EMPLOYMENT APPEAL TRIBUNAL
58 VICTORIA EMBANKMENT, LONDON EC4Y 0DS
             At the Tribunal
             On 11 December 1998

Before

THE HONOURABLE MR JUSTICE LINDSAY

MR D CHADWICK

MR P R A JACQUES CBE



MR I HAMMOND APPELLANT

SIR JOHN FITZGERALD LTD RESPONDENT


Transcript of Proceedings

JUDGMENT

PRELIMINARY HEARING - EX PARTE

© Copyright 1998


    APPEARANCES

     

    For the Appellant THE APPELLANT NEITHER PRESENT NOR REPRESENTED
       


     

    MR JUSTICE LINDSAY: We have before us, but in the absence of Mr I Hammond, an appeal by Mr I Hammond in the matter Hammond against Sir John Fitzgerald Ltd. We had every expectation, because here a terse and to-the point-Notice of Appeal had been lodged, that someone would appear today, either Mr Hammond or someone on his behalf. No one has appeared. Attempts have been made to contact Mr Hammond. I understand that attempts have also been made to contact some representative who earlier was thought to represent Mr Hammond, but no contact has been possible and no message has been received that suggests that Mr Hammond or a representative had set out but had found it difficult to get here or anything of that nature nor any sickness or illness either.

    We could, I suppose, adjourn the matter to a further preliminary hearing, or we could, indeed, dismiss for want of any representation, but there is here a point that might deserve to be taken further and accordingly we shall set out something of the case.

    The unanimous decision of the Industrial Tribunal was that Mr Hammond's application failed and was dismissed. The dismissal of which Mr Hammond complained had been for misconduct. The particular misconduct involved the suspicion, at least by Sir John Fitzgerald Ltd, that Mr Hammond had been dealing in drugs. Obviously a very serious charge. It has criminal overtones, of course, and also, if upheld, would be likely to make the future employment of Mr Hammond difficult.

    It was a case in which the employer had made enquiries. Then there was a disciplinary hearing on 16th December 1997. Although the Industrial Tribunal does not in terms say so, the dismissal seems to have been on 16th December 1997, namely at the conclusion of the disciplinary hearing. There was then an appeal by Mr Hammond against that conclusion. On 13th January 1998 the internal disciplinary appeal confirmed the dismissal.

    At the hearing before the Industrial Tribunal it was conceded on the part of the employer that the disciplinary hearing was flawed and accordingly, the employer relied on the allegedly curative properties of the appeal. The case Whitbread v Mills [1988] IRLR 501 was cited to show that appeals can have a curative effect.

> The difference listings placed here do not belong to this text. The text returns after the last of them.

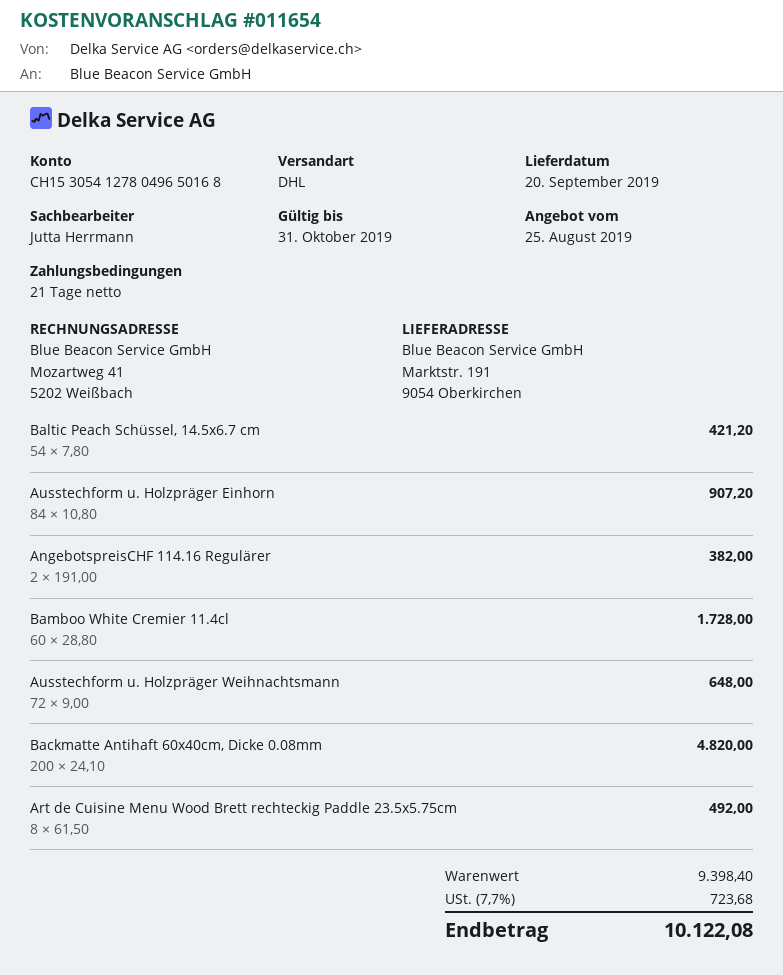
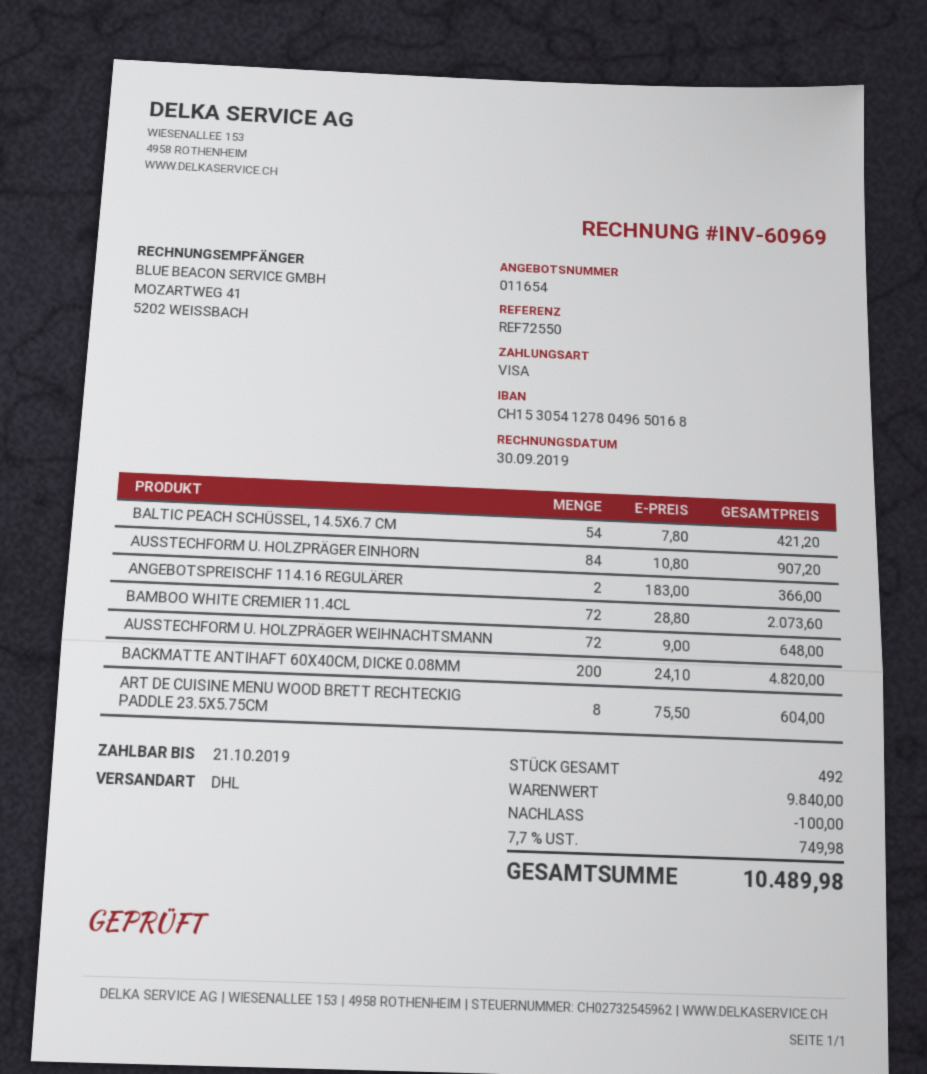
AngebotspreisCHF 114.16 Regulärer: 2 x 191.00 = 382.00 -> 2 x 183.00 = 366.00
Bamboo White Cremier 11.4cl: 60 x 28.80 = 1728.00 -> 72 x 28.80 = 2073.60
Art de Cuisine Menu Wood Brett rechteckig Paddle 23.5x5.75cm: 8 x 61.50 = 492.00 -> 8 x 75.50 = 604.00
subtotal: 9398.40 -> 9840.00
discount: none -> 100.00
tax: 7.7% = 723.68 -> 7.7% = 749.98
total: 10122.08 -> 10489.98

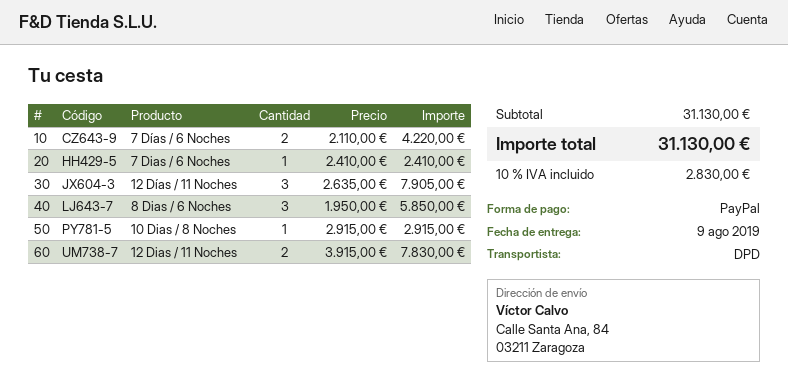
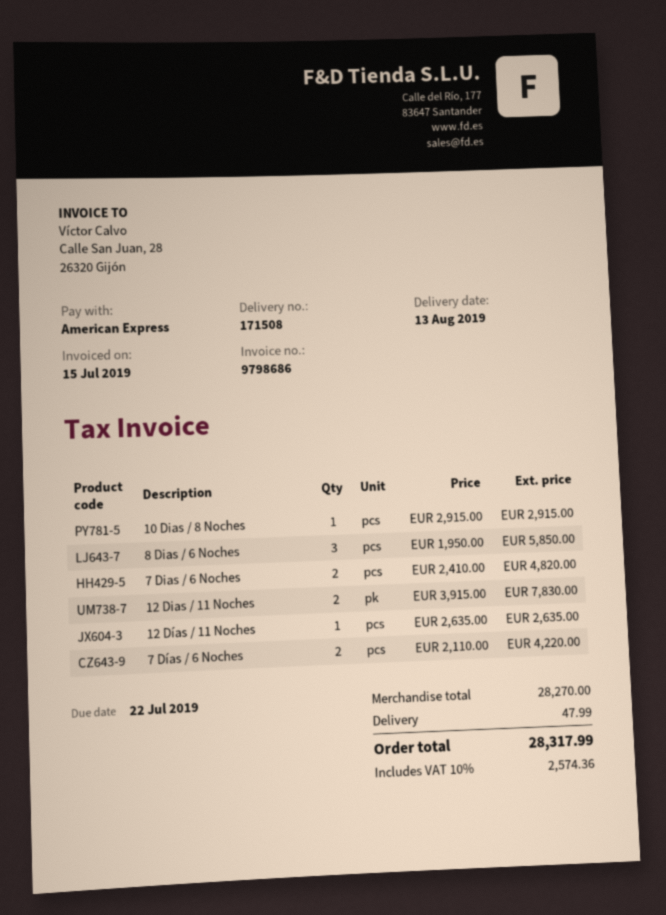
delivery date: 2019-08-09 -> 2019-08-13
payment method: PayPal -> American Express
7 Dias / 6 Noches: 1 x 2410.00 = 2410.00 -> 2 x 2410.00 = 4820.00
12 Días / 11 Noches: 3 x 2635.00 = 7905.00 -> 1 x 2635.00 = 2635.00
subtotal: 31130.00 -> 28270.00
shipping: none -> 47.99
tax: 10% = 2830.00 -> 10% = 2574.36
total: 31130.00 -> 28317.99

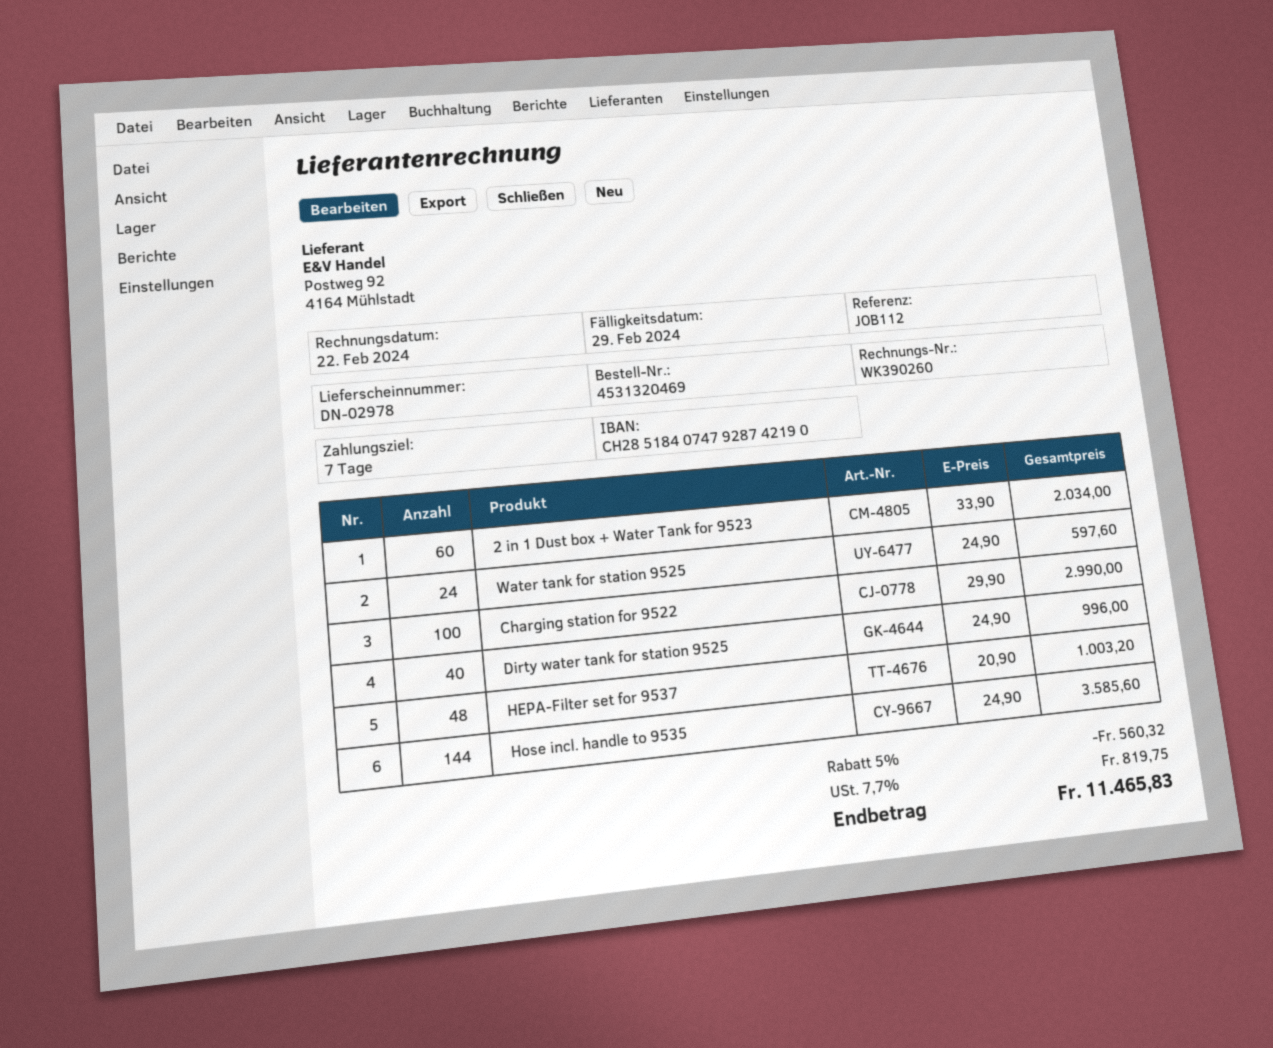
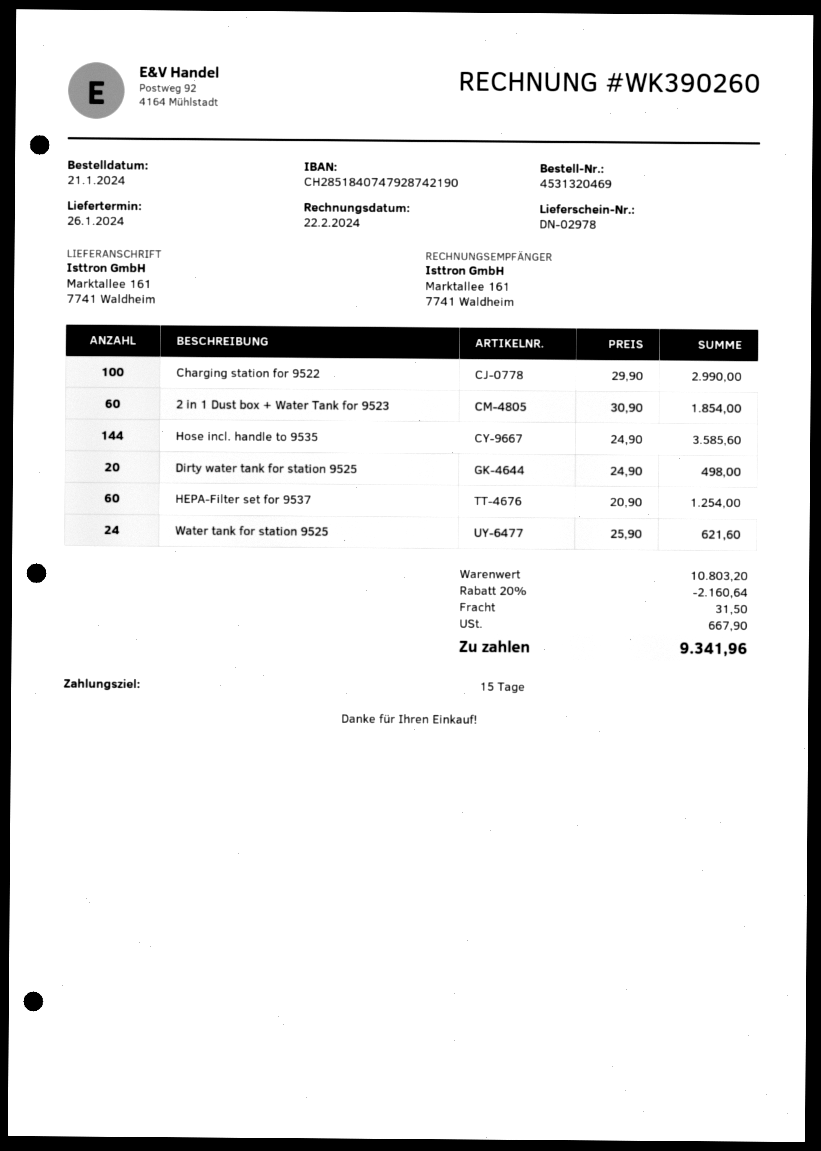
payment terms: 7 days -> 15 days
2 in 1 Dust box + Water Tank for 9523: 60 x 33.90 = 2034.00 -> 60 x 30.90 = 1854.00
Water tank for station 9525: 24 x 24.90 = 597.60 -> 24 x 25.90 = 621.60
Dirty water tank for station 9525: 40 x 24.90 = 996.00 -> 20 x 24.90 = 498.00
HEPA-Filter set for 9537: 48 x 20.90 = 1003.20 -> 60 x 20.90 = 1254.00
discount: 5% = 560.32 -> 20% = 2160.64
shipping: none -> 31.50
tax: 819.75 -> 667.90
total: 11465.83 -> 9341.96

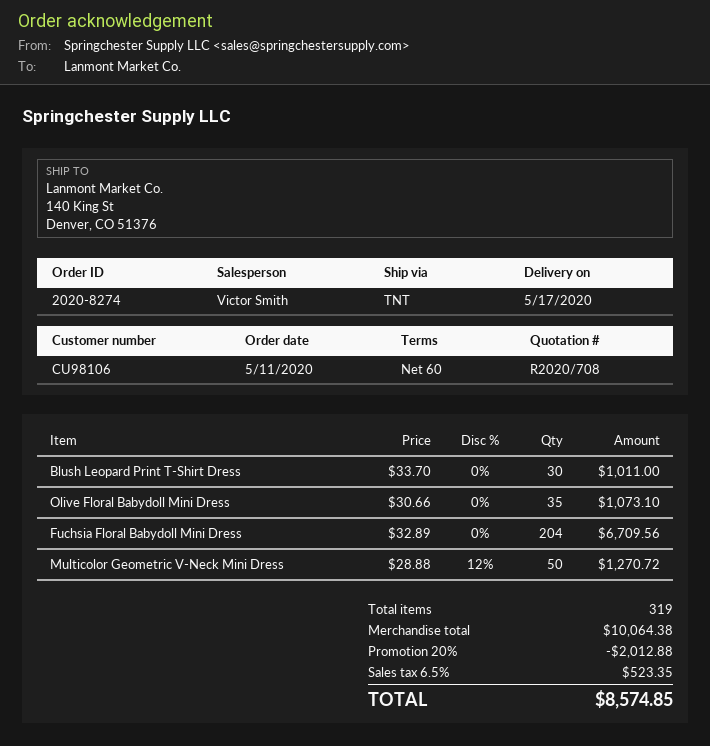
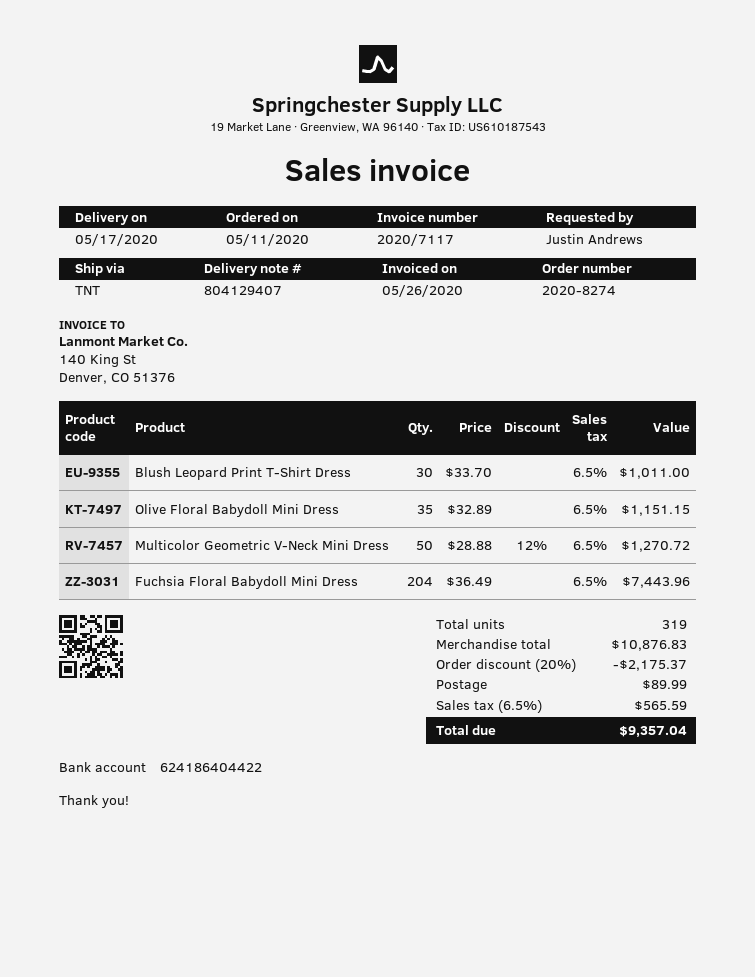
Olive Floral Babydoll Mini Dress: 35 x 30.66 = 1073.10 -> 35 x 32.89 = 1151.15
Fuchsia Floral Babydoll Mini Dress: 204 x 32.89 = 6709.56 -> 204 x 36.49 = 7443.96
subtotal: 10064.38 -> 10876.83
discount: 20% = 2012.88 -> 20% = 2175.37
shipping: none -> 89.99
tax: 6.5% = 523.35 -> 6.5% = 565.59
total: 8574.85 -> 9357.04

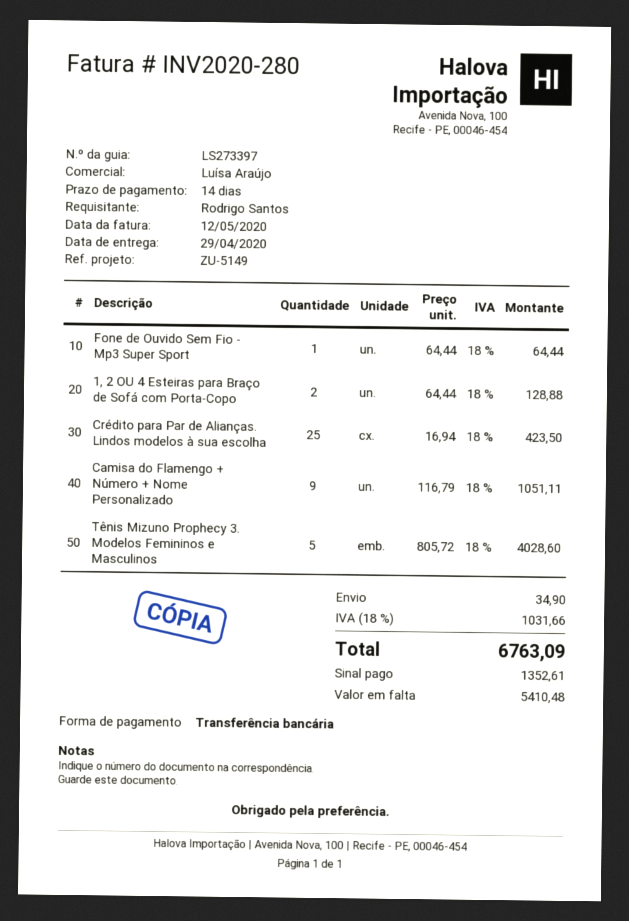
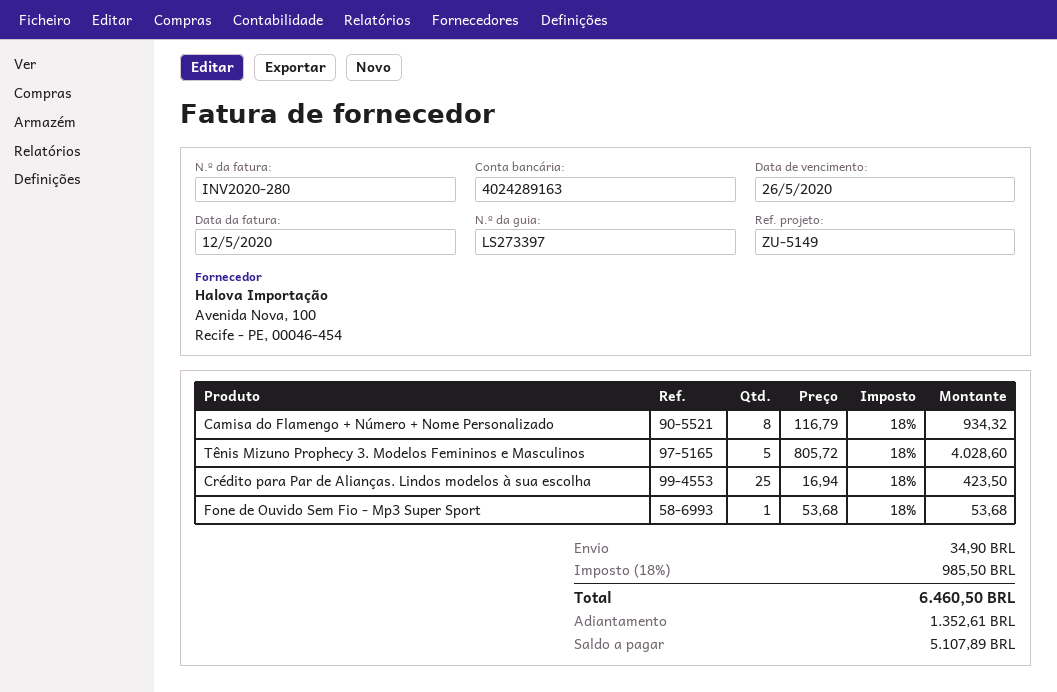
Fone de Ouvido Sem Fio - Mp3 Super Sport: 1 x 64.44 = 64.44 -> 1 x 53.68 = 53.68
1, 2 OU 4 Esteiras para Braço de Sofá com Porta-Copo: 2 x 64.44 = 128.88 -> none
Camisa do Flamengo + Número + Nome Personalizado: 9 x 116.79 = 1051.11 -> 8 x 116.79 = 934.32
tax: 18% = 1031.66 -> 18% = 985.50
total: 6763.09 -> 6460.50
balance: 5410.48 -> 5107.89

    The Industrial Tribunal held that the appeal had been thorough and, in effect, it took the view that the disciplinary appeal had cured the earlier defect. However, the Notice of Appeal, albeit unsupported by anyone speaking to it today, says that at the appeal hearing (the person who had conducted the disciplinary appeal was a Mr Garrett) Mr Garrett had had before him written statements of evidence from witnesses. The Notice of Appeal goes on to say that Mr Hammond, or his representative, had earlier written a request for copies of the evidence that was going to be laid before Mr Garrett and that they had done that on 17th December 1997, well in time for the conclusion of the disciplinary appeal on 13th January 1998. The Notice of Appeal goes on to say that it had been confirmed at the Industrial Tribunal that there had been a request of that kind, and moreover, that there had been a failure to supply the witness statements that had been thus requested. The Notice of Appeal then draws our attention to Linfood Cash & Carry v Thomson and another [1989] IRLR 235. In that case, before the EAT, Wood P. presiding, some guidelines were given in relation to the proper conduct of disciplinary enquiries and hearings. The President set them out and at paragraph 20 it says this:

    "... 7. The written statement of the informant - if necessary with omissions to avoid identification - should be made available to the employee and his representatives."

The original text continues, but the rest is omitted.